Exercise>
Leaving every picture out, please return exactly the lines from the top of the material below through the line with "Totals | 2014: 6,409,327.37 -> 6,408,327.298", both included.
Extracted material below:
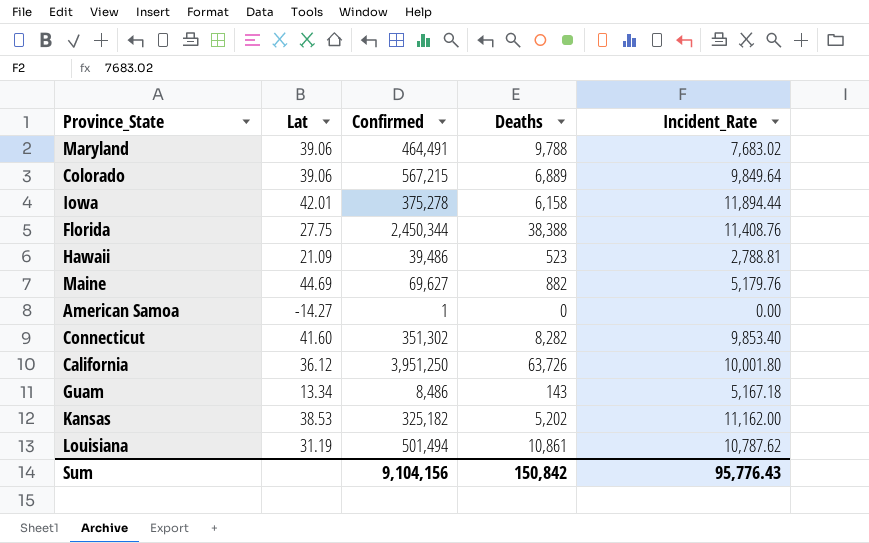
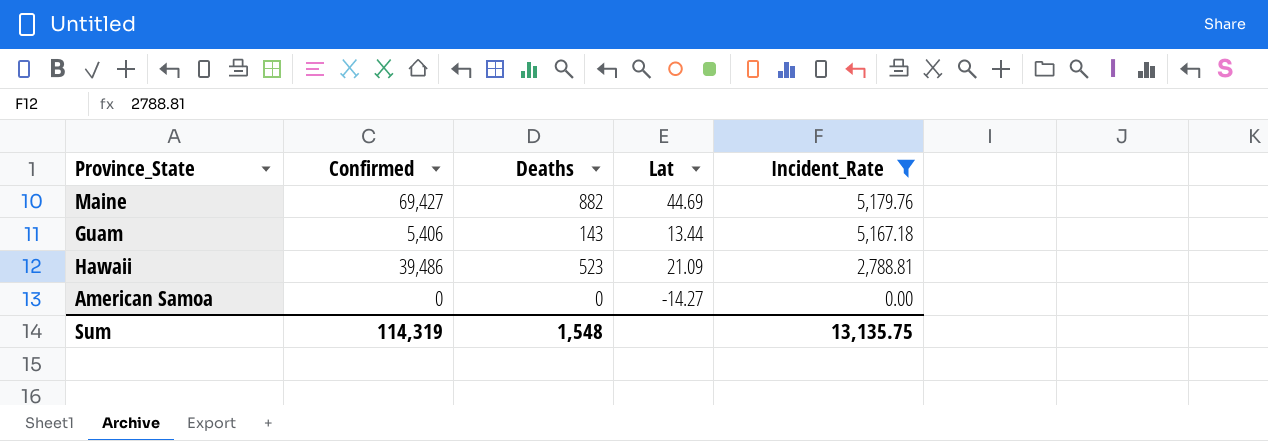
filter: none -> Incident_Rate <= 5,179.76
row order: none -> Incident_Rate descending
column Lat | position: 2 -> 4
Maine | Confirmed: 69,627 -> 69,427
Guam | Confirmed: 8,486 -> 5,406
Guam | Lat: 13.34 -> 13.44
American Samoa | Confirmed: 1 -> 0
Sum | Confirmed: 9,104,156 -> 114,319
Sum | Deaths: 150,842 -> 1,548
Sum | Incident_Rate: 95,776.43 -> 13,135.75

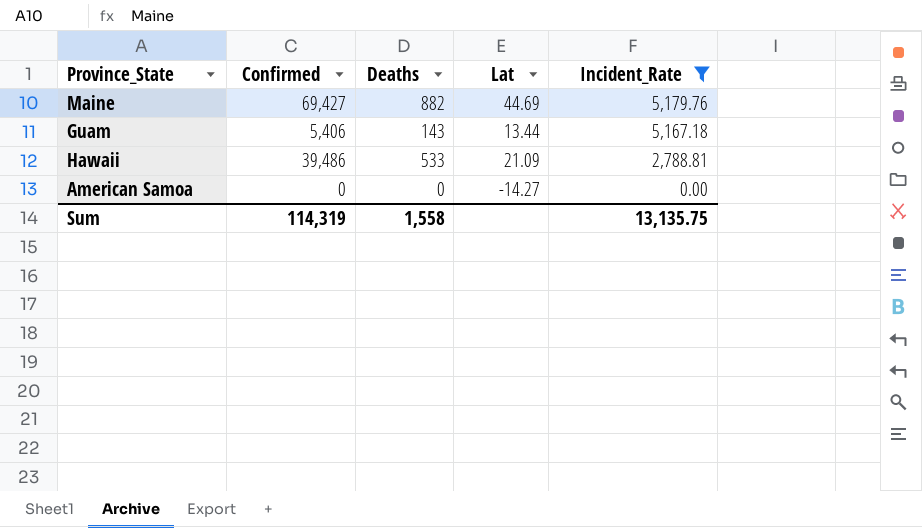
Hawaii | Deaths: 523 -> 533
Sum | Deaths: 1,548 -> 1,558

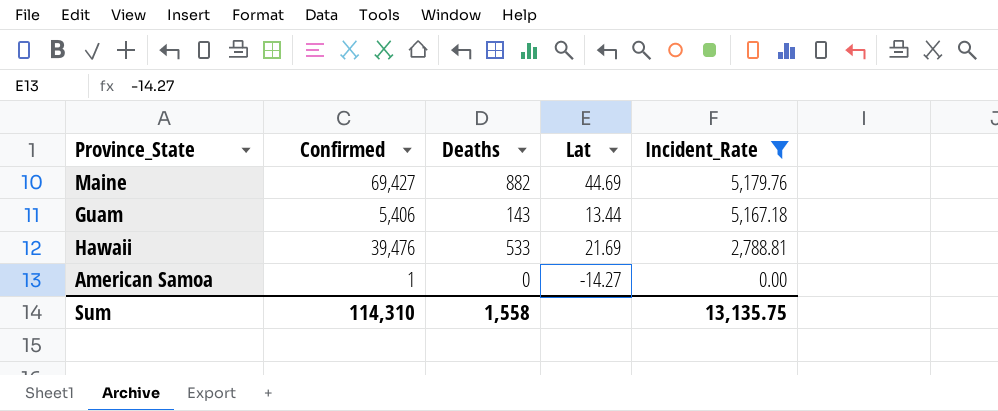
Hawaii | Confirmed: 39,486 -> 39,476
Hawaii | Lat: 21.09 -> 21.69
American Samoa | Confirmed: 0 -> 1
Sum | Confirmed: 114,319 -> 114,310

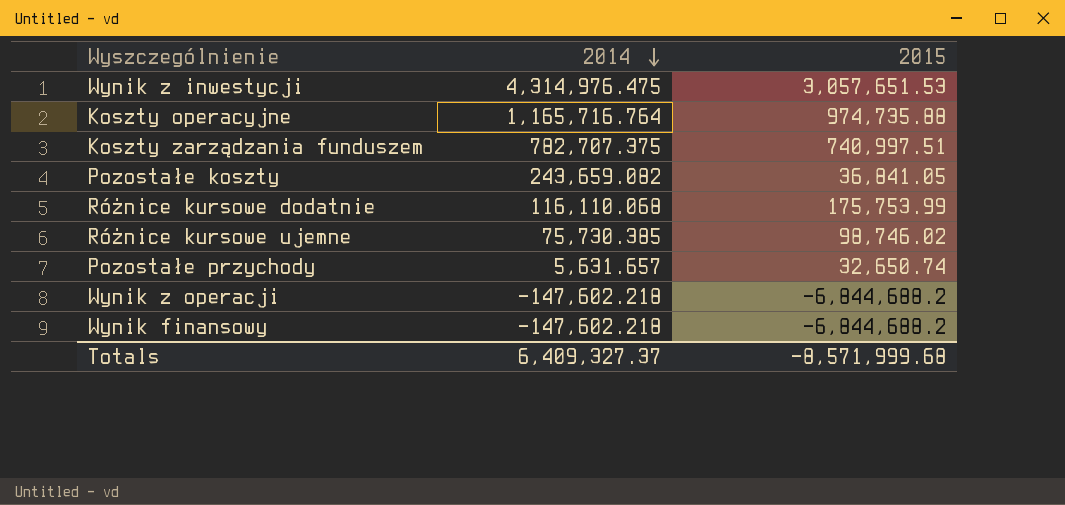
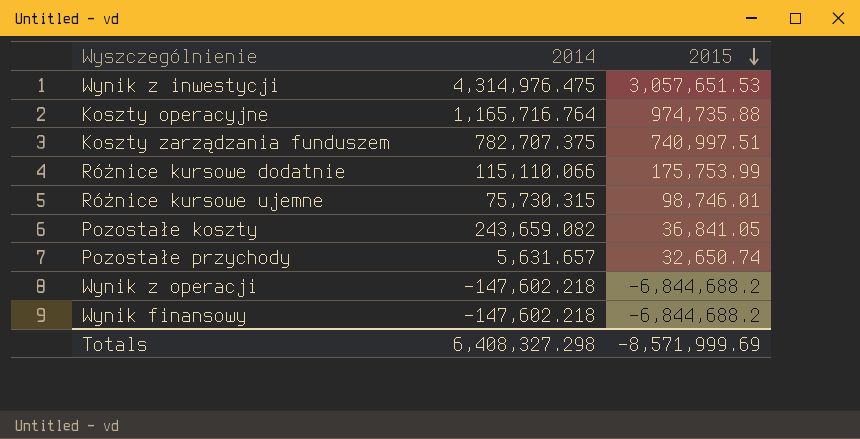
row order: 2014 descending -> 2015 descending
Różnice kursowe dodatnie | 2014: 116,110.068 -> 115,110.066
Różnice kursowe ujemne | 2014: 75,730.385 -> 75,730.315
Różnice kursowe ujemne | 2015: 98,746.02 -> 98,746.01
Totals | 2014: 6,409,327.37 -> 6,408,327.298
Totals | 2015: -8,571,999.68 -> -8,571,999.69

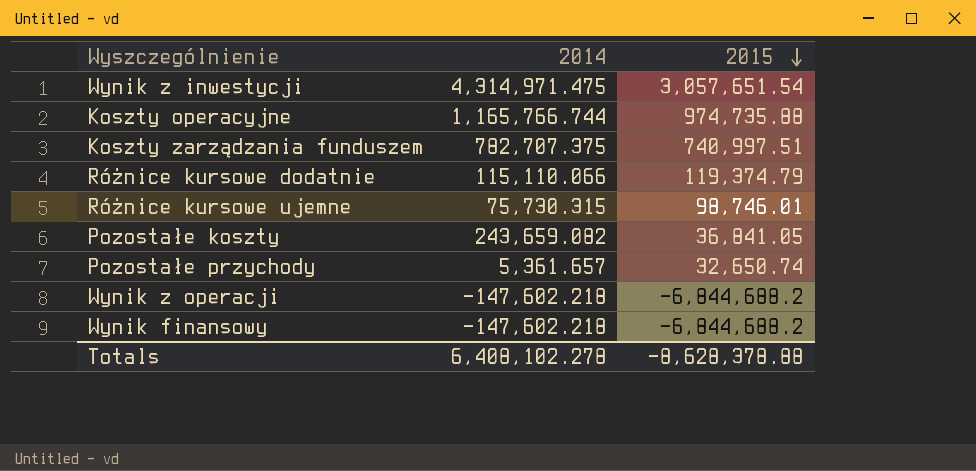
Wynik z inwestycji | 2014: 4,314,976.475 -> 4,314,971.475
Wynik z inwestycji | 2015: 3,057,651.53 -> 3,057,651.54
Koszty operacyjne | 2014: 1,165,716.764 -> 1,165,766.744
Różnice kursowe dodatnie | 2015: 175,753.99 -> 119,374.79
Pozostałe przychody | 2014: 5,631.657 -> 5,361.657
Totals | 2014: 6,408,327.298 -> 6,408,102.278
Totals | 2015: -8,571,999.69 -> -8,628,378.88

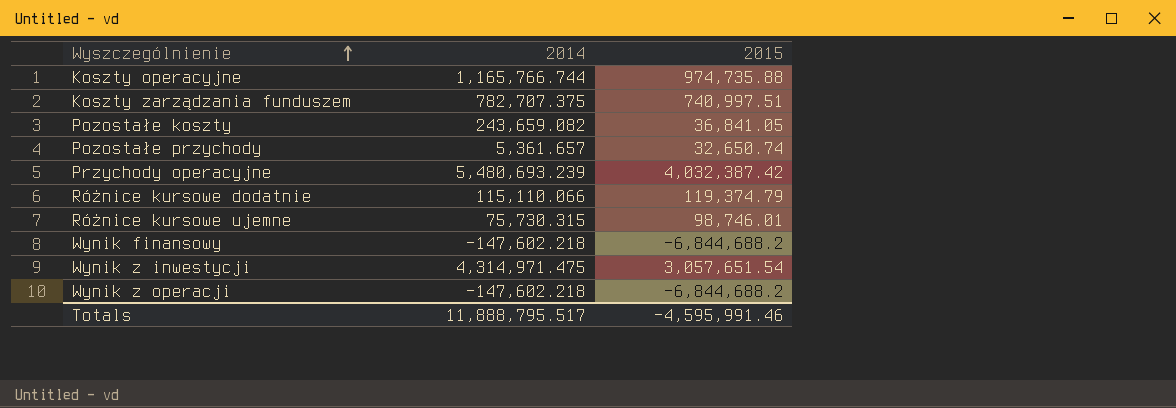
row order: 2015 descending -> Wyszczególnienie ascending
row Przychody operacyjne: none -> 5,480,693.239 | 4,032,387.42
Totals | 2014: 6,408,102.278 -> 11,888,795.517
Totals | 2015: -8,628,378.88 -> -4,595,991.46

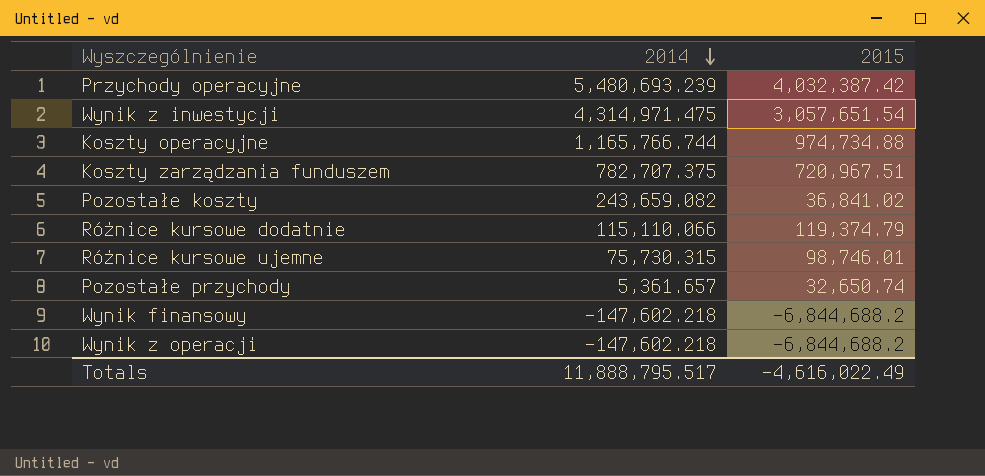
row order: Wyszczególnienie ascending -> 2014 descending
Koszty operacyjne | 2015: 974,735.88 -> 974,734.88
Koszty zarządzania funduszem | 2015: 740,997.51 -> 720,967.51
Pozostałe koszty | 2015: 36,841.05 -> 36,841.02
Totals | 2015: -4,595,991.46 -> -4,616,022.49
End of Extracted material.
Solved exercise>
filter: none -> Incident_Rate <= 5,179.76
row order: none -> Incident_Rate descending
column Lat | position: 2 -> 4
Maine | Confirmed: 69,627 -> 69,427
Guam | Confirmed: 8,486 -> 5,406
Guam | Lat: 13.34 -> 13.44
American Samoa | Confirmed: 1 -> 0
Sum | Confirmed: 9,104,156 -> 114,319
Sum | Deaths: 150,842 -> 1,548
Sum | Incident_Rate: 95,776.43 -> 13,135.75

Hawaii | Deaths: 523 -> 533
Sum | Deaths: 1,548 -> 1,558

Hawaii | Confirmed: 39,486 -> 39,476
Hawaii | Lat: 21.09 -> 21.69
American Samoa | Confirmed: 0 -> 1
Sum | Confirmed: 114,319 -> 114,310

row order: 2014 descending -> 2015 descending
Różnice kursowe dodatnie | 2014: 116,110.068 -> 115,110.066
Różnice kursowe ujemne | 2014: 75,730.385 -> 75,730.315
Różnice kursowe ujemne | 2015: 98,746.02 -> 98,746.01
Totals | 2014: 6,409,327.37 -> 6,408,327.298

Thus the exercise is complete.